Task. The word to find is "Kept". State how many lines below contain it, giving only the number.
+++ Exercise data
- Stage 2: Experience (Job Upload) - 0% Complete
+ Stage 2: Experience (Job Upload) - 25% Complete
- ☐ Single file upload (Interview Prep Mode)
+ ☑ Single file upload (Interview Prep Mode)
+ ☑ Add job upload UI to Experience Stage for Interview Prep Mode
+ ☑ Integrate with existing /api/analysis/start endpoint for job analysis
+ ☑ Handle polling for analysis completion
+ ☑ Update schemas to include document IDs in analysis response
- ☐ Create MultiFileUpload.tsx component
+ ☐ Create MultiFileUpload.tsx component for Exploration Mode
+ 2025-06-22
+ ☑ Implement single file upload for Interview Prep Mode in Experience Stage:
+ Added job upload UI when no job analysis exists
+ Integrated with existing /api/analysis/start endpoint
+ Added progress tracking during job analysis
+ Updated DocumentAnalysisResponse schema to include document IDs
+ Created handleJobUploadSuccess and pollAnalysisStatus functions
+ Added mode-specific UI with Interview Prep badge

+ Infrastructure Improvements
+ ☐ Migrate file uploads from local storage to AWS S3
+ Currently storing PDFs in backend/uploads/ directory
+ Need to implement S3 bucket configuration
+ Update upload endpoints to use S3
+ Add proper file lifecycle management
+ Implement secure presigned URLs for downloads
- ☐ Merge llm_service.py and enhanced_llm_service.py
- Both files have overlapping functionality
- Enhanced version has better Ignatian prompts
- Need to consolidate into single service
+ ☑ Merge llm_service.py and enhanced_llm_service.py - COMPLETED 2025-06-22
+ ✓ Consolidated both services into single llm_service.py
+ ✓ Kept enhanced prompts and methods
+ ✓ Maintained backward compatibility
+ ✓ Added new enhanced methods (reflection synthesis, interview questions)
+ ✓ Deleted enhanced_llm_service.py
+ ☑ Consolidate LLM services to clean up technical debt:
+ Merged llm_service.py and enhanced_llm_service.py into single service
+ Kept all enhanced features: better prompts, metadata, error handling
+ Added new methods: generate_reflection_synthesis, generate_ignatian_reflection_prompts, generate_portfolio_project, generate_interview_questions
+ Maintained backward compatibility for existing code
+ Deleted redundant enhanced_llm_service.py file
++++++
Reply to the task. 2